54. The Appellants had been using the property for offices and storage. 

55. The evidence for how the property was used in redacted is limited.

56. The evidence provided from the witness statement of redacted, of redacted, dated redacted provides detailed information regarding the use of the building by the Appellant and of the more recent use of the property whilst owned by the redacted Charity, but not as far back as redacted.

57. The email provided by redacted, Regional Property Manager at redacted, comprises a series of answers to a number of proposed questions .  It is noted that redacted was not based at the property and that his responsibilities were “building works and maintenance of the building Estate” and not directly concerned with the daily management of the property.  The Charging Authority’s submission refers to some inconsistencies in these responses, also that this evidence does not specify any timeline.

58. The Appellant’s refer to the planning application granted redacted for the conversion and associated extension/alterations to the redacted to 20 dwellings and the planning officers’ comments within the application which both refer the property as hospice and offices.   This evidence is from redacted years after the relevant period in consideration and provides no confirmation as to the established planning rights as at redacted.

59.  There is evidence to show that the property was being used for retail purposes from prior to redacted and that the items to be sold were stored at the premises, however, this use as storage was ancillary to the retail use.

60.  The use of the property for office use was mainly ancillary to the use as a hospice.  There is insufficient evidence to establish a primary office use as at redacted.

61.  In accordance with the Court decision in R (Hourhope Ltd) v Shropshire Council [2015] EWHC 518 Admin Hourhope that the onus is on the developer to provide sufficient evidence to confirm that the buildings were in actual lawful use during the required period.

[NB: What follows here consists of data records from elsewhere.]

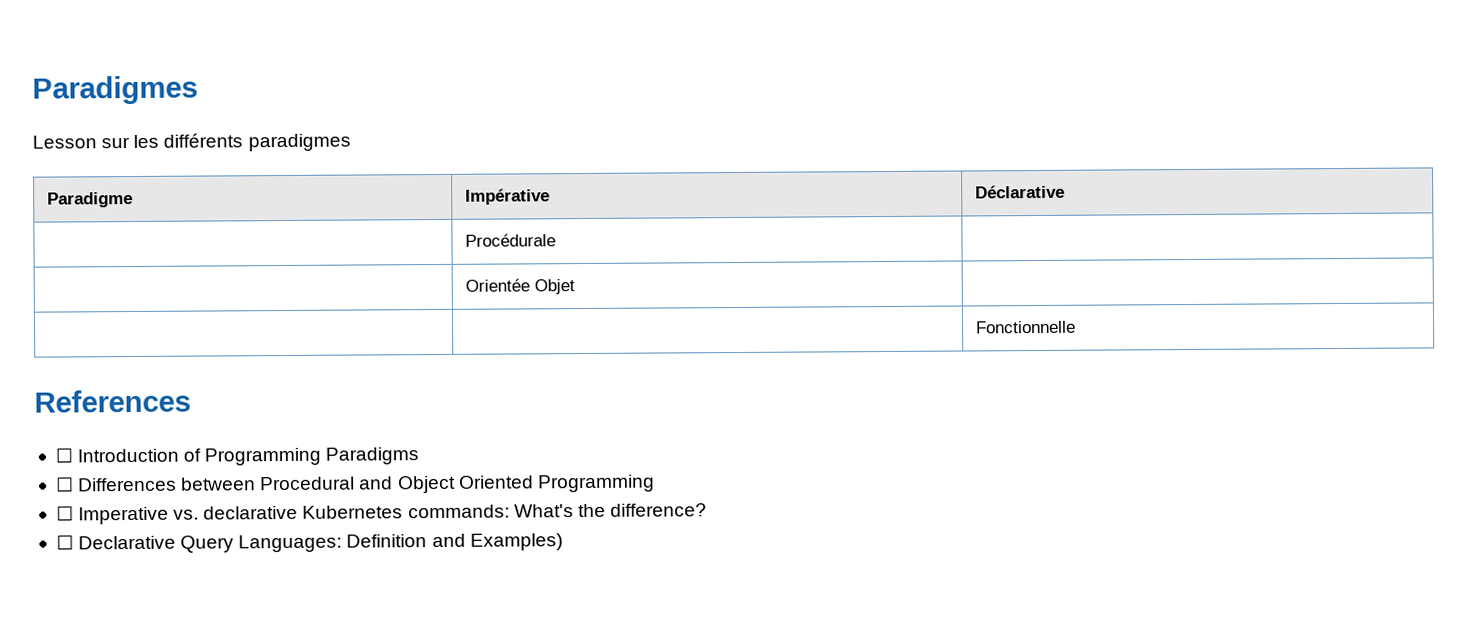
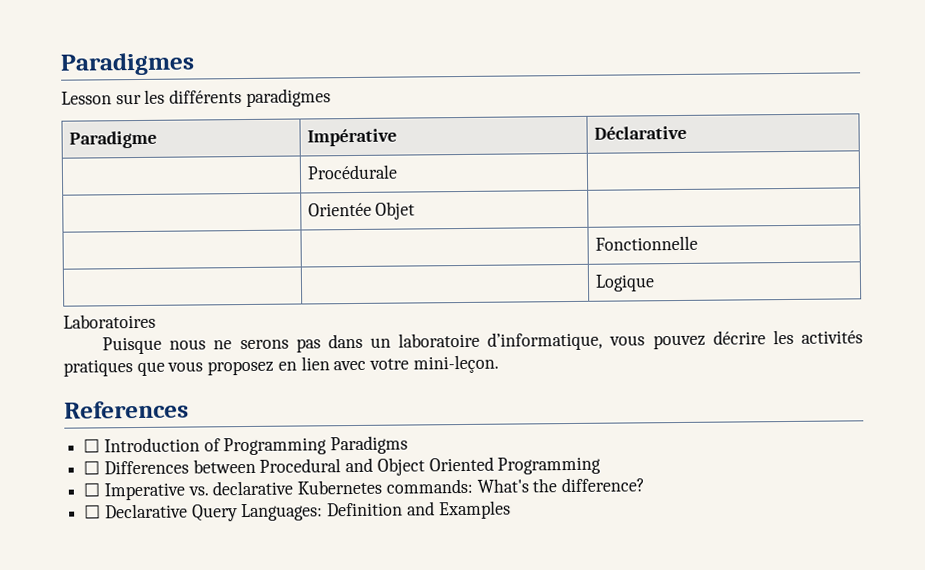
(1076, 327) none -> [594,274,655,292] [63,313,156,329] [102,329,863,355] [63,354,499,377] // | | Logique // Laboratoires // Puisque nous ne serons pas dans un laboratoire d’informatique, vous pouvez décrire les activités pratiques que vous proposez en lien avec votre mini-leçon.
[469,533,563,551] Examples) -> [437,500,511,520] Examples

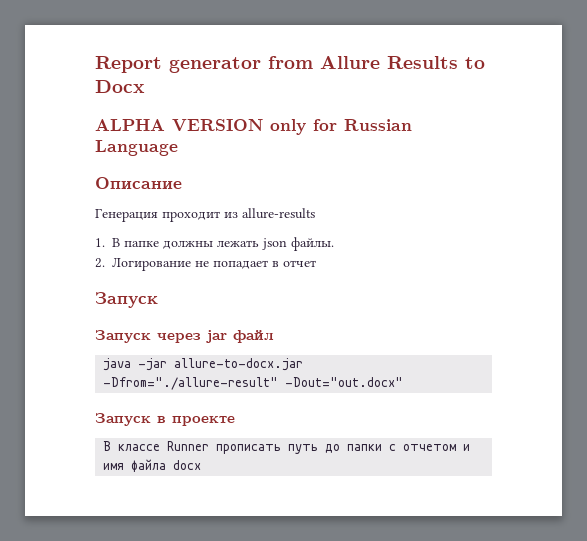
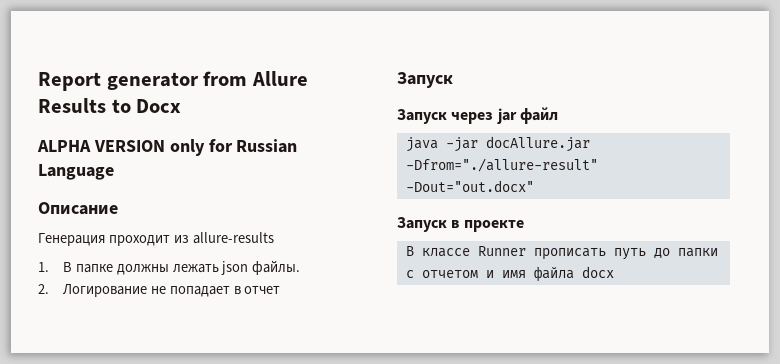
[174,358,304,371] allure-to-docx.jar -> [485,136,590,152] docAllure.jar

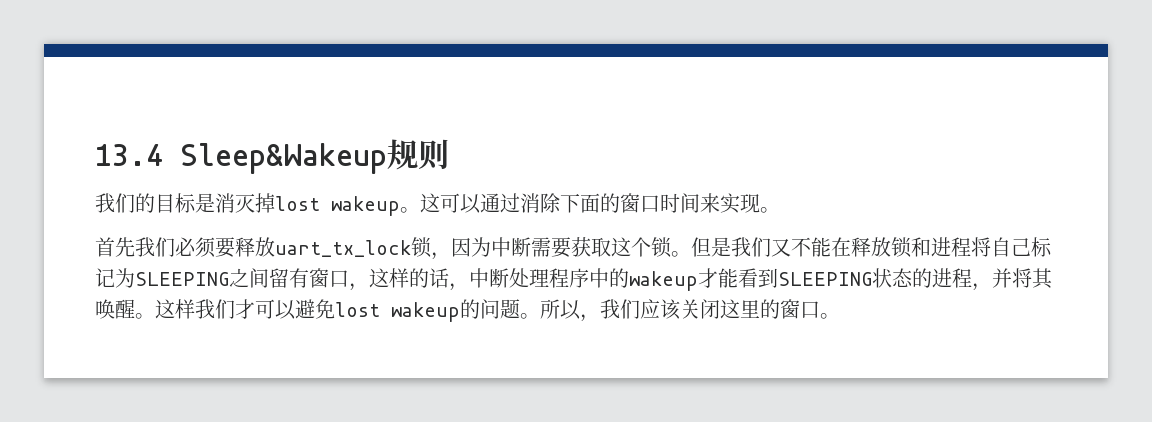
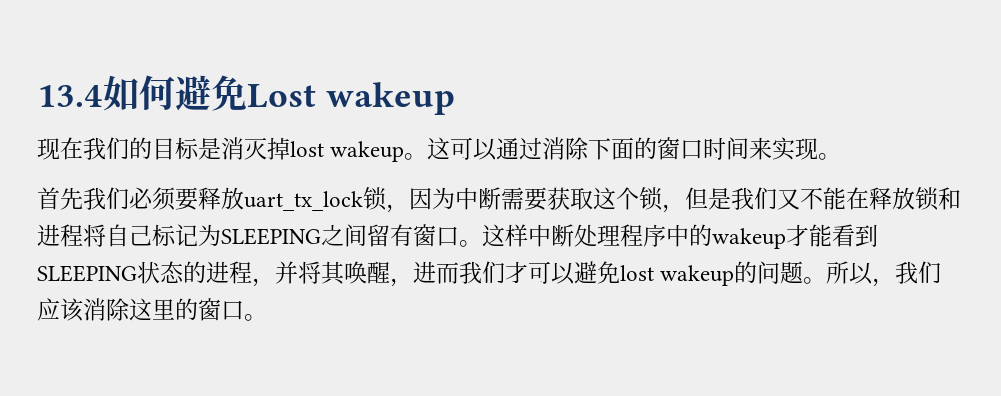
[180,139,449,174] Sleep&Wakeup规则 // -> [103,75,455,115] [37,137,83,160] 如何避免Lost wakeup // 现在
[671,251,691,257] 。 -> [662,204,685,213] ，
[349,268,469,291] ，这样的话， -> [459,224,528,247] 。这样
[135,299,195,319] 。这样 -> [390,261,459,287] ，进而
[680,299,720,319] 关闭 -> [83,298,130,321] 消除

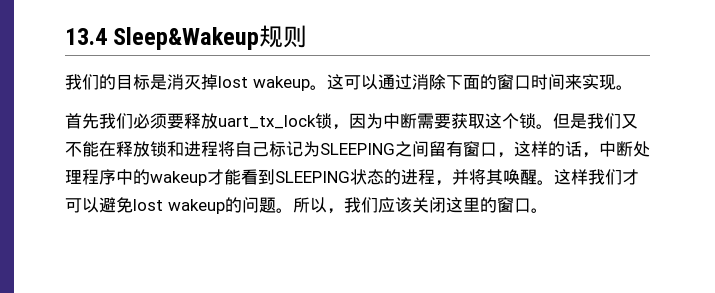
[103,75,455,115] [37,137,83,160] 如何避免Lost wakeup // 现在 -> [113,25,308,50] Sleep&Wakeup规则 //
[662,204,685,213] ， -> [536,124,553,129] 。
[459,224,528,247] 。这样 -> [497,141,599,158] ，这样的话，
[390,261,459,287] ，进而 -> [537,169,588,185] 。这样
[83,298,130,321] 消除 -> [411,197,446,213] 关闭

62. The ruling in the Hourhope decision stated “Whether a property is ‘in use’ at any time requires an assessment of all the circumstances and evidence as to what activities take place on it and what are the intentions of the persons who may be said to be using the building.”

63. Hourhope makes it clear that where an ancillary use, such as storage or residential, continues after the primary use of a public house ceases, that might be treated as a continuation of the lawful use if there was evidence that the cessation of the primary use was temporary and there was an intention to continue the primary use.

64. In this instance there is no plan or intention to use the property for use as either a hospice or for retail purposes.  The use of the property as offices and storage have been ancillary to the primary use.   In my opinion, this supports the view that the subject premises were not in lawful use.

65. On the basis of the evidence before me, I do not consider the Community Infrastructure Levy (CIL) charge of £redacted (redacted) to be excessive and I therefore dismiss this appeal.